パッソの絶妙な立ち位置は、トヨタや競合のコンパクトカーとの比較にとどまらない。軽自動車と比較する一定のユーザーに訴求できる商品力があるのだ。
今の軽自動車は、排気量660cc以下のエンジンを積むとともに、全長3400mm×全幅1480mmのボディサイズに収めなければならない規格がある(ちなみに軽自動車は全高も2000mm以内という規格はあるが、軽乗用車でオーバーすることはまず考えられない)。
軽自動車の利点以上に優位性のあるパッソの魅力とは
その代わりに税金(軽自動車税、重量税)や車検代をはじめとする維持費が安いのが、軽自動車最大の利点。今では軽自動車の走行性能や安全性などの商品力も高まり、国内新車市場の4割近くが軽自動車で占められている状況で、登録車のコンパクトカーにとってもライバル的存在になっている。

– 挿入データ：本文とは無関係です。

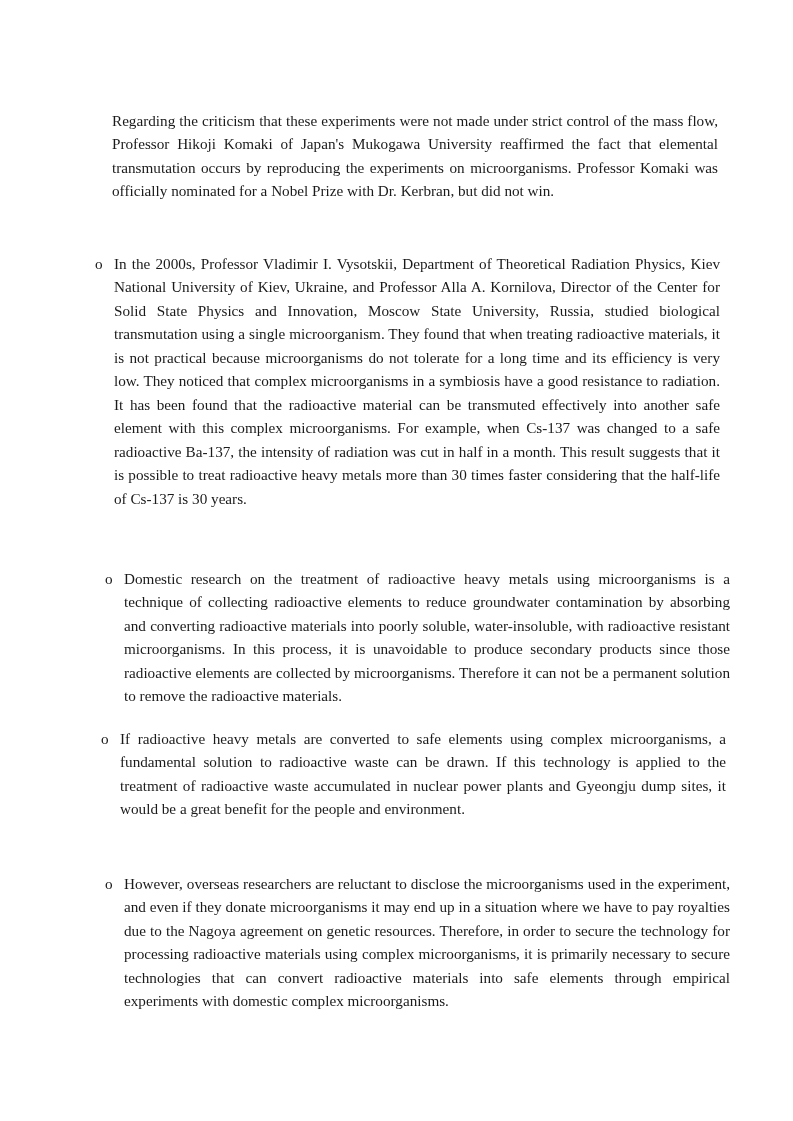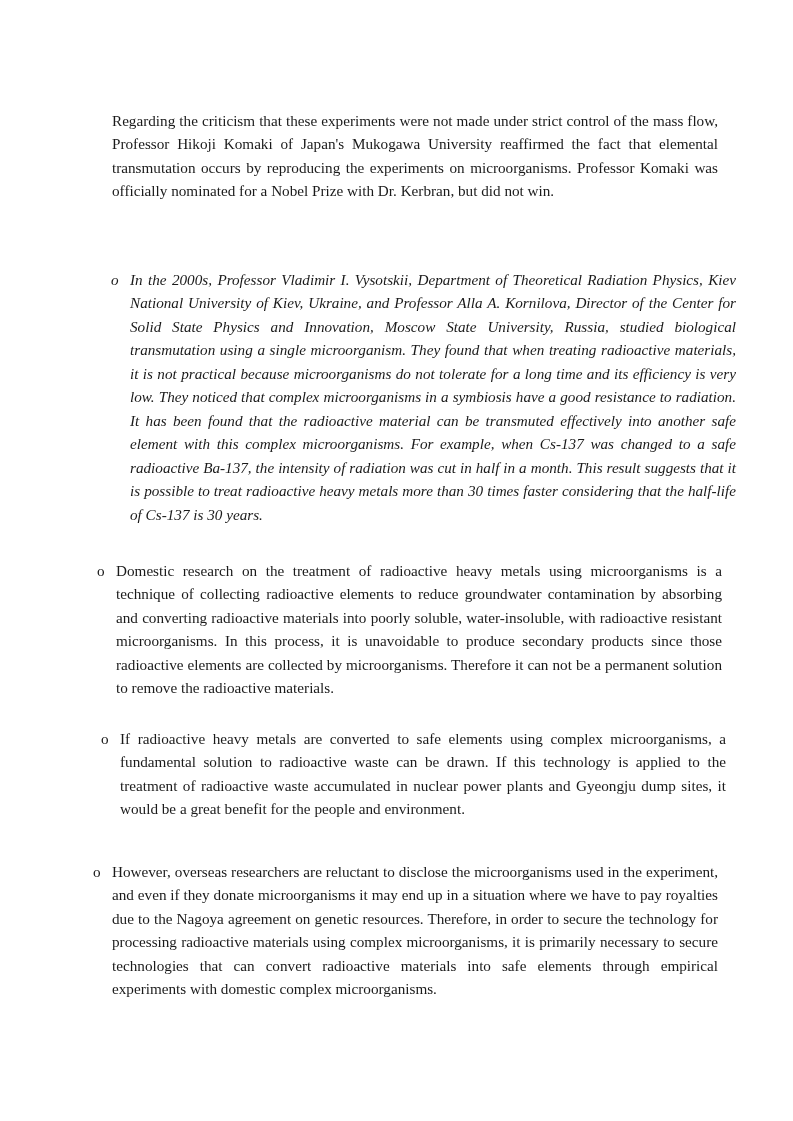--- a/index.html
+++ b/index.html
@@ -58,29 +58,29 @@
   </style>
 </head>
 <body>
 
 <div class="page">
 
   <p class="para" id="p1" style="margin:0;">
     <span>Regarding the criticism that these experiments were not made under strict control of the mass flow, Professor Hikoji Komaki of Japan's Mukogawa University reaffirmed the fact that elemental transmutation occurs by reproducing the experiments on microorganisms. Professor Komaki was officially nominated for a Nobel Prize with Dr. Kerbran, but did not win.</span>
   </p>
 
-  <p class="bullet-para" id="p2" style="margin:18px;font-style:italic;">
+  <p class="bullet-para" id="p2" style="margin:2px;">
     <span class="bullet-marker">o</span><span>In the 2000s, Professor Vladimir I. Vysotskii, Department of Theoretical Radiation Physics, Kiev National University of Kiev, Ukraine, and Professor Alla A. Kornilova, Director of the Center for Solid State Physics and Innovation, Moscow State University, Russia, studied biological transmutation using a single microorganism. They found that when treating radioactive materials, it is not practical because microorganisms do not tolerate for a long time and its efficiency is very low. They noticed that complex microorganisms in a symbiosis have a good resistance to radiation. It has been found that the radioactive material can be transmuted effectively into another safe element with this complex microorganisms. For example, when Cs-137 was changed to a safe radioactive Ba-137, the intensity of radiation was cut in half in a month. This result suggests that it is possible to treat radioactive heavy metals more than 30 times faster considering that the half-life of Cs-137 is 30 years.</span>
   </p>
 
-  <p class="bullet-para" id="p3" style="margin:4px;">
+  <p class="bullet-para" id="p3" style="margin:12px;">
     <span class="bullet-marker">o</span><span>Domestic research on the treatment of radioactive heavy metals using microorganisms is a technique of collecting radioactive elements to reduce groundwater contamination by absorbing and converting radioactive materials into poorly soluble, water-insoluble, with radioactive resistant microorganisms. In this process, it is unavoidable to produce secondary products since those radioactive elements are collected by microorganisms. Therefore it can not be a permanent solution to remove the radioactive materials.</span>
   </p>
 
   <p class="bullet-para" id="p4" style="margin:8px;">
     <span class="bullet-marker">o</span><span>If radioactive heavy metals are converted to safe elements using complex microorganisms, a fundamental solution to radioactive waste can be drawn. If this technology is applied to the treatment of radioactive waste accumulated in nuclear power plants and Gyeongju dump sites, it would be a great benefit for the people and environment.</span>
   </p>
 
-  <p class="bullet-para" id="p5" style="margin:0;">
+  <p class="bullet-para" id="p5" style="margin:12px;">
     <span class="bullet-marker">o</span><span>However, overseas researchers are reluctant to disclose the microorganisms used in the experiment, and even if they donate microorganisms it may end up in a situation where we have to pay royalties due to the Nagoya agreement on genetic resources. Therefore, in order to secure the technology for processing radioactive materials using complex microorganisms, it is primarily necessary to secure technologies that can convert radioactive materials into safe elements through empirical experiments with domestic complex microorganisms.</span>
   </p>
 
 </div>
 
 </body></html>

軽自動車のヒット車種は月販1万台を平気で超えており、パッソが軽自動車に真っ向から対抗できているワケではない。ただ、軽自動車に比べるとやや大きなボディサイズを生かし、2つの点で軽自動車に優位性がある。衝突安全性と乗車定員である。
今の軽自動車は昔に比べて衝突安全性能は格段に向上している。それでも、ボディサイズの限界があり、相対的には登録車の最新モデルのほうが優位というのが一般的だ。セールストークとしては、テレビ通販などでの「あくまで個人の感想」といったレベルに近いのかもしれないが、受注に持ち込むための殺し文句としては有効だという。
実際、あるトヨタカローラ店のセールスマンによると、「軽自動車の購入を検討しているお客様へ向け、より高い安全性をアピールせよ、という趣旨の指示がある」という。
そして軽自動車の最大乗車定員は4人。対して登録車であるパッソは同5人だ。いざというときの安全性を持ち、なおかつ人数も1人多く乗せられる。加えて、昨今の軽自動車は車両価格が上がっており、購入総額でパッソと差がないケースも少なくない。これらの点から軽自動車と比較検討したうえで、パッソを選ぶユーザーが一定数はいると推測される。
トヨタカローラ店の営業力の強さも、パッソが堅調に売れている理由の1つに挙げられる。トヨタ系以外のメーカー系ディーラーでは、お客の言うことをそのまま聞くだけの“売り子”イメージの強いセールスマンが目立つのだが、トヨタ系ディーラーでは、きちんと売り分けられるセールスマン然としたスタッフが目立つ。単純に売るのではなく、他車も含めて検討しているお客に「買ってもらえる(選んでもらえる)」ように動いている。
ただ、トヨタカローラ店の販売現場では、パッソの安全運転支援システムが「なぜ、トヨタセーフティセンスではなくスマートアシストなの?」とお客から質問されることもあるそうだ。パッソがダイハツ製との認識を持っているユーザーが少ないからと言える。だからといって、それを気にして購入しないというユーザーも少数派なのだろう。
軽自動車の販売が好調な一方で、いったん軽自動車にしてみたが、小排気量エンジンは回さないとパワーが出ないため、ユーザーが期待するほどの燃費を得られていないケースもあって、登録車(主にコンパクトカー)に回帰する人もいると聞く。
ダイハツとの協業モデルとして初代登場から14年。そのようなお客も含めて、パッソはあえてコンパクトカーとして最小・最安、軽自動車の弱点を突く絶妙な立ち位置によって隠れたヒットモデルとなっているのである。